What you will do
Copy down the listing below exactly. Do not include pictures.

Records for this task
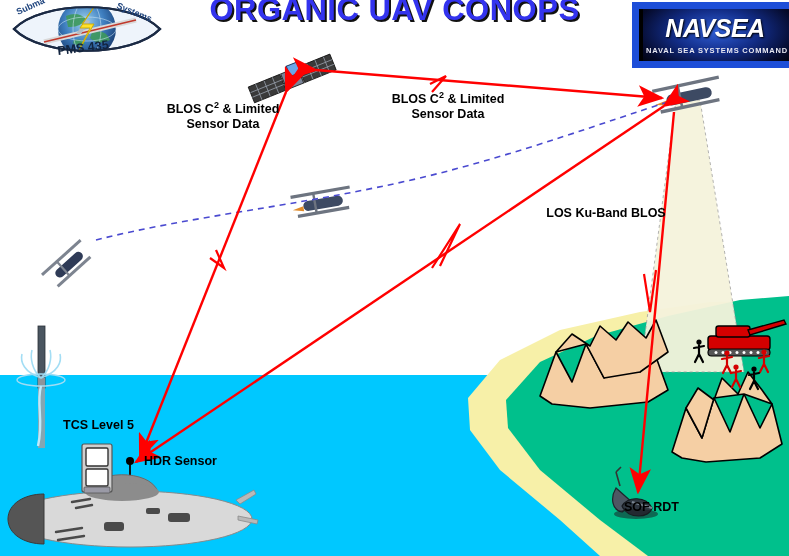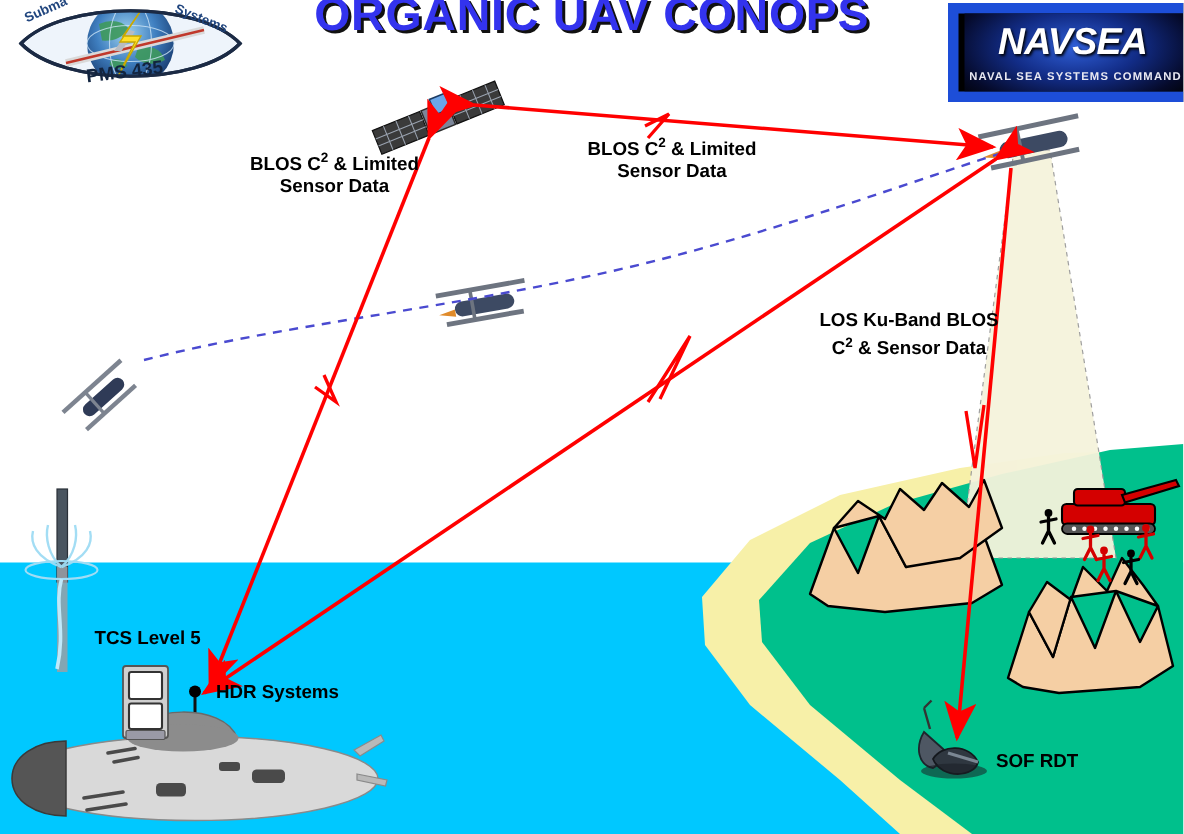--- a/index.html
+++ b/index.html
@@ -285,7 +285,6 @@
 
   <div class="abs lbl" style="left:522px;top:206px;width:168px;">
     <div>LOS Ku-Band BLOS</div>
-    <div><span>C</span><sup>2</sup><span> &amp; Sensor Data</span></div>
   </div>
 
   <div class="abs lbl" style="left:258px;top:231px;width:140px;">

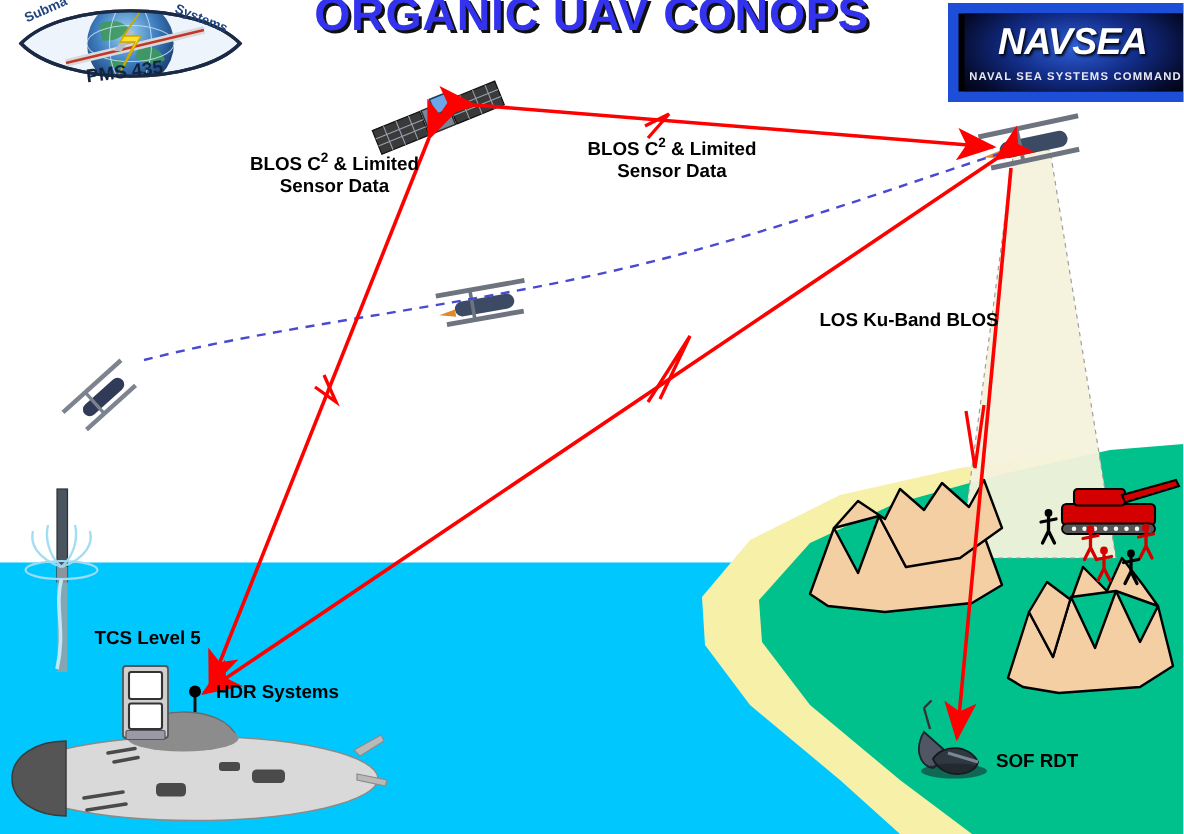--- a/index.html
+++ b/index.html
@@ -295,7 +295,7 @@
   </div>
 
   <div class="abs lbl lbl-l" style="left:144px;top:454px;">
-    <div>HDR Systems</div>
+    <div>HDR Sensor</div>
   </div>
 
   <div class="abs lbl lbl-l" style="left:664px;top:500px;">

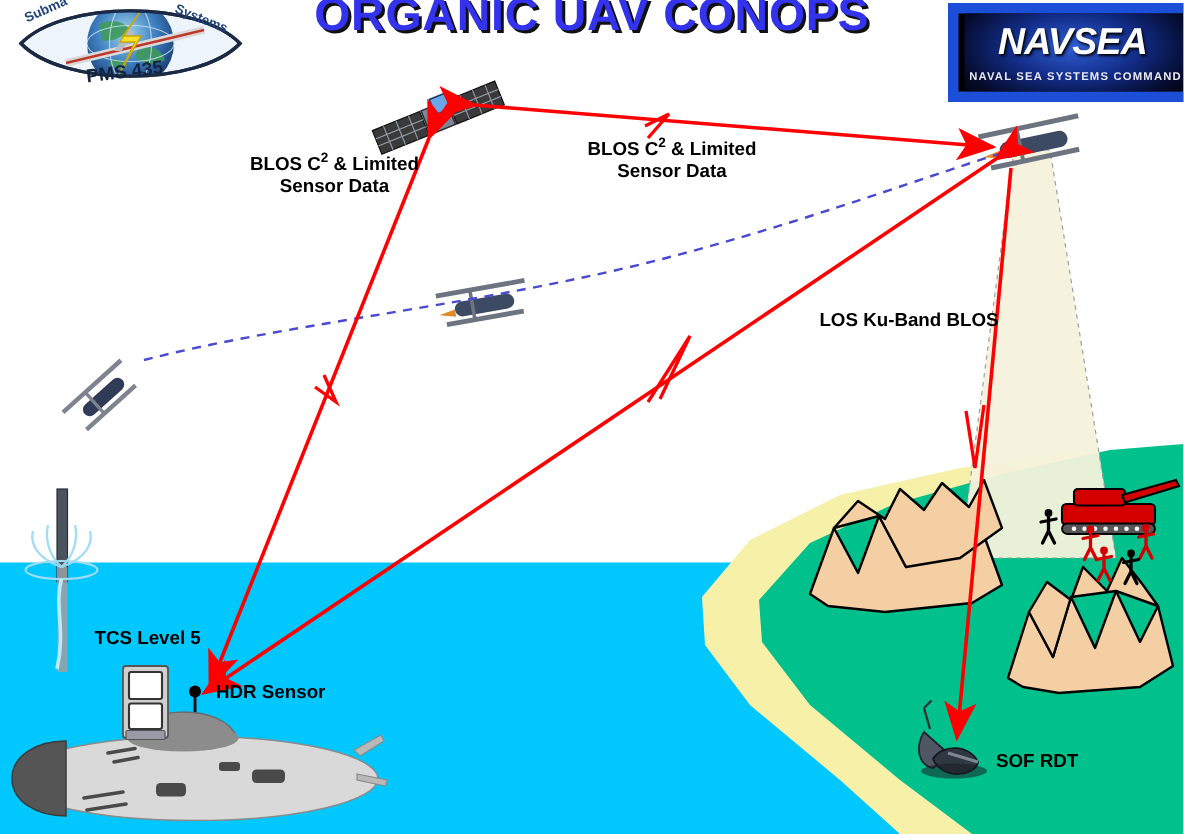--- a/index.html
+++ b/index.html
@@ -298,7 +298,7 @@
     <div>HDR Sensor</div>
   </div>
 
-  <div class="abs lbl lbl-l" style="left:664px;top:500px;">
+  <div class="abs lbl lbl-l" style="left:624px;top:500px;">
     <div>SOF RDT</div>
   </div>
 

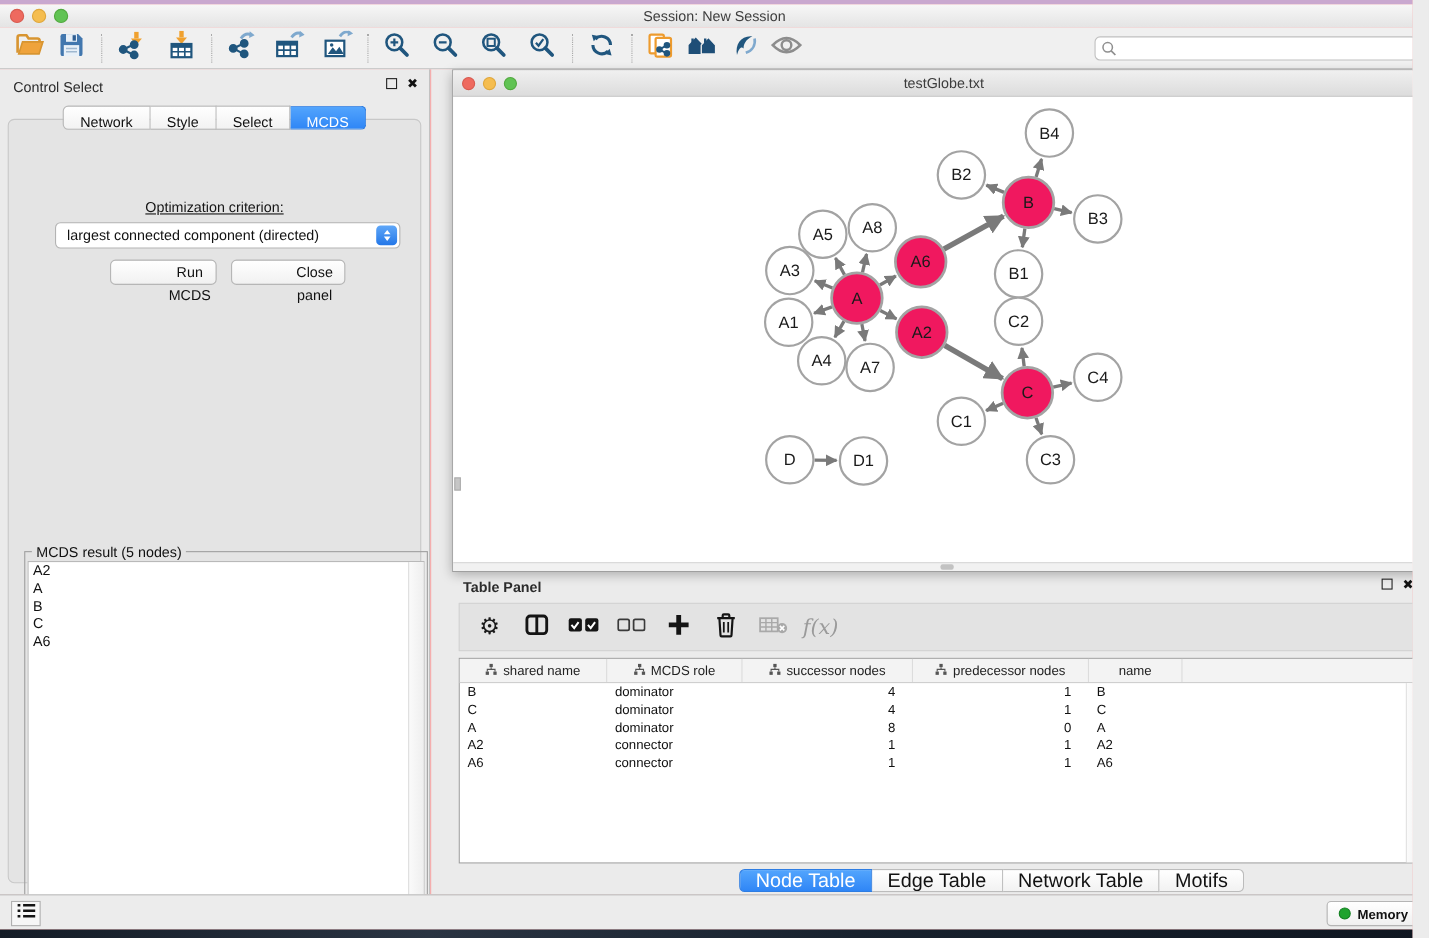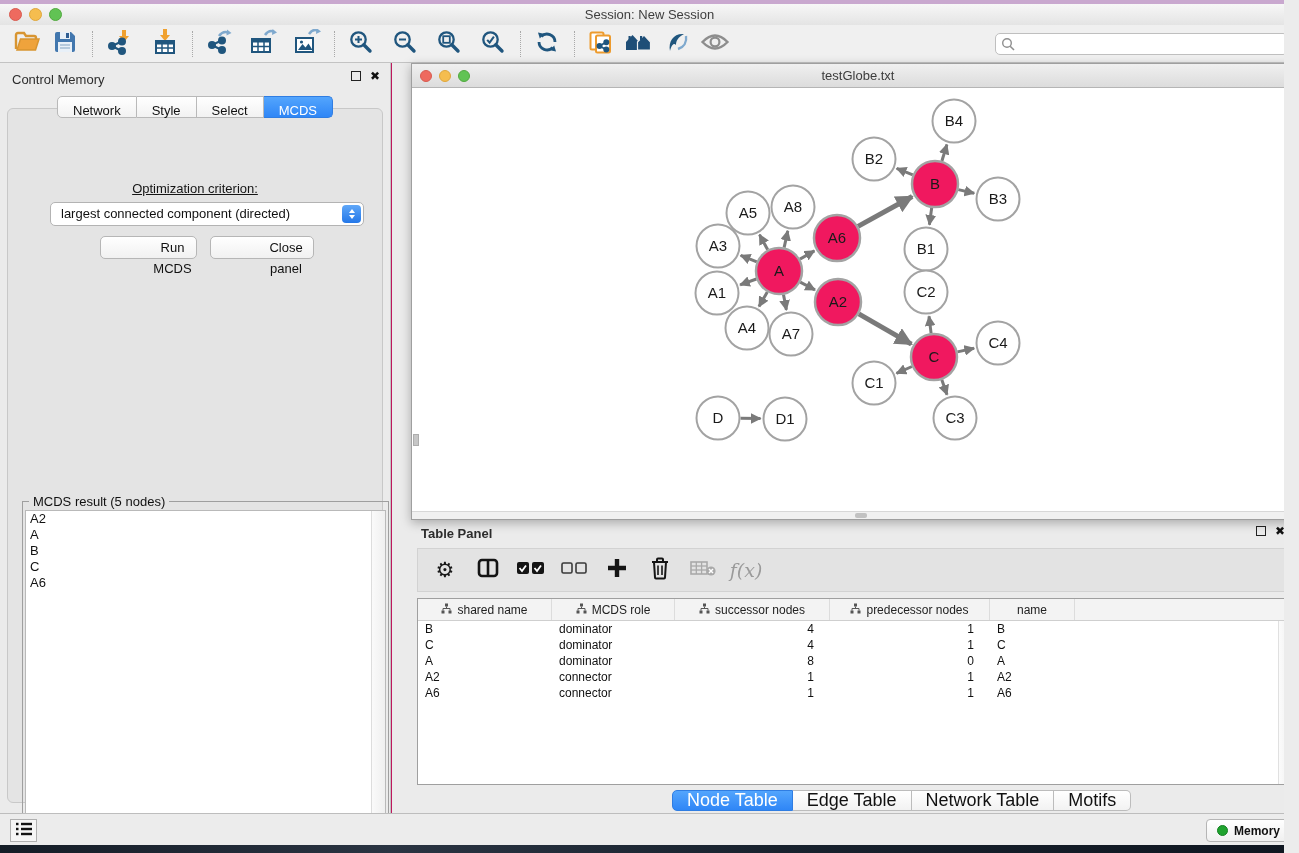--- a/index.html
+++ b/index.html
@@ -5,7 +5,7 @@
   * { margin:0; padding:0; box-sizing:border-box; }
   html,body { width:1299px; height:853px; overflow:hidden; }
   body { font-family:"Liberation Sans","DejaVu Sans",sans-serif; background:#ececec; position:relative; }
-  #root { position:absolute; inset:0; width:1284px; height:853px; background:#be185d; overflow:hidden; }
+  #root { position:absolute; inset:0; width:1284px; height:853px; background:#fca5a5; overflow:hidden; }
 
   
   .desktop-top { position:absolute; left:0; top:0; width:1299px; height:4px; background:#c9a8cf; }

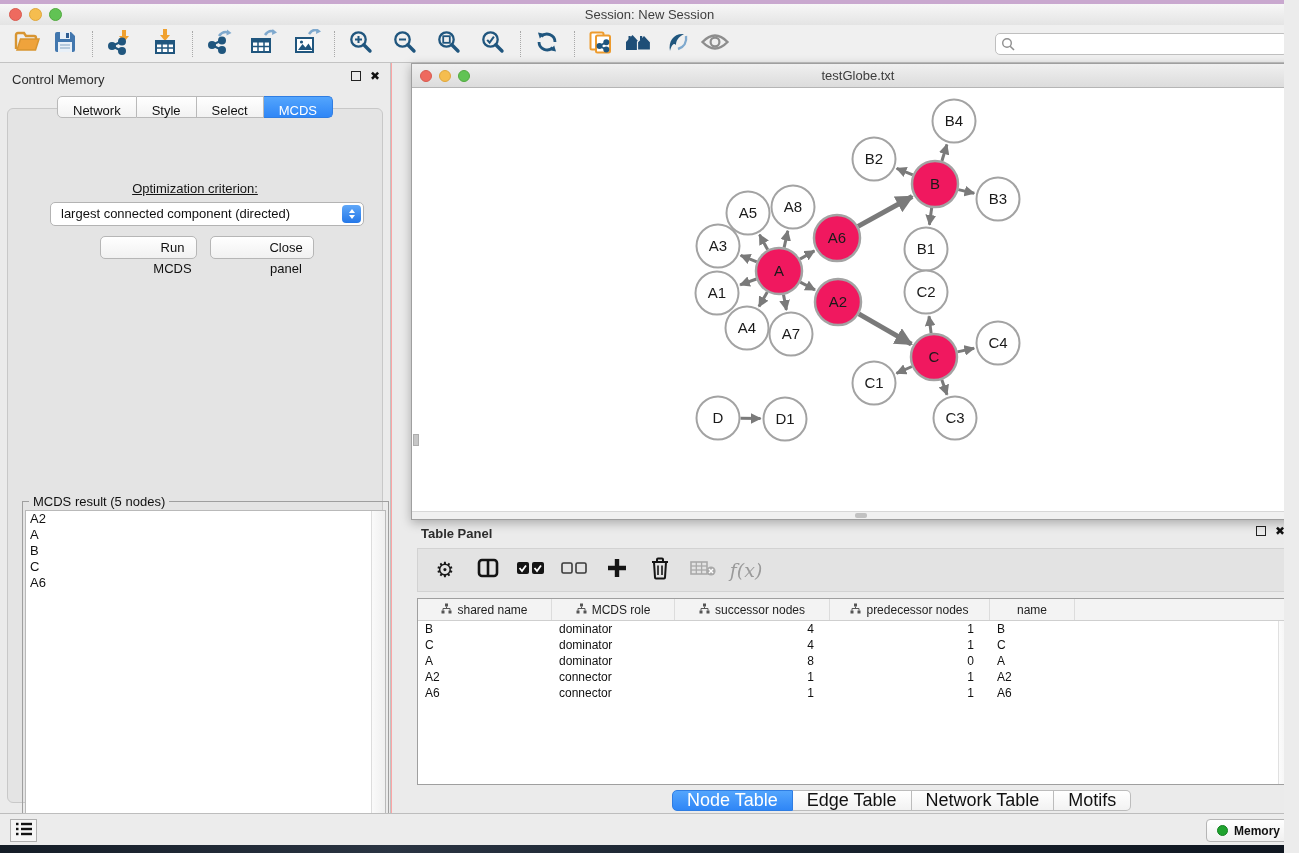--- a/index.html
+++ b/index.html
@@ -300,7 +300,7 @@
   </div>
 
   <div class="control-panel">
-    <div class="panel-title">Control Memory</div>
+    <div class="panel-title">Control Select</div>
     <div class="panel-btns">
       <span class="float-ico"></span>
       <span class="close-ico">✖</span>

Task solution
--- a/index.html
+++ b/index.html
@@ -285,7 +285,6 @@
 
   <div class="abs lbl" style="left:522px;top:206px;width:168px;">
     <div>LOS Ku-Band BLOS</div>
-    <div><span>C</span><sup>2</sup><span> &amp; Sensor Data</span></div>
   </div>
 
   <div class="abs lbl" style="left:258px;top:231px;width:140px;">

--- a/index.html
+++ b/index.html
@@ -295,7 +295,7 @@
   </div>
 
   <div class="abs lbl lbl-l" style="left:144px;top:454px;">
-    <div>HDR Systems</div>
+    <div>HDR Sensor</div>
   </div>
 
   <div class="abs lbl lbl-l" style="left:664px;top:500px;">

--- a/index.html
+++ b/index.html
@@ -298,7 +298,7 @@
     <div>HDR Sensor</div>
   </div>
 
-  <div class="abs lbl lbl-l" style="left:664px;top:500px;">
+  <div class="abs lbl lbl-l" style="left:624px;top:500px;">
     <div>SOF RDT</div>
   </div>
 

--- a/index.html
+++ b/index.html
@@ -5,7 +5,7 @@
   * { margin:0; padding:0; box-sizing:border-box; }
   html,body { width:1299px; height:853px; overflow:hidden; }
   body { font-family:"Liberation Sans","DejaVu Sans",sans-serif; background:#ececec; position:relative; }
-  #root { position:absolute; inset:0; width:1284px; height:853px; background:#be185d; overflow:hidden; }
+  #root { position:absolute; inset:0; width:1284px; height:853px; background:#fca5a5; overflow:hidden; }
 
   
   .desktop-top { position:absolute; left:0; top:0; width:1299px; height:4px; background:#c9a8cf; }

--- a/index.html
+++ b/index.html
@@ -300,7 +300,7 @@
   </div>
 
   <div class="control-panel">
-    <div class="panel-title">Control Memory</div>
+    <div class="panel-title">Control Select</div>
     <div class="panel-btns">
       <span class="float-ico"></span>
       <span class="close-ico">✖</span>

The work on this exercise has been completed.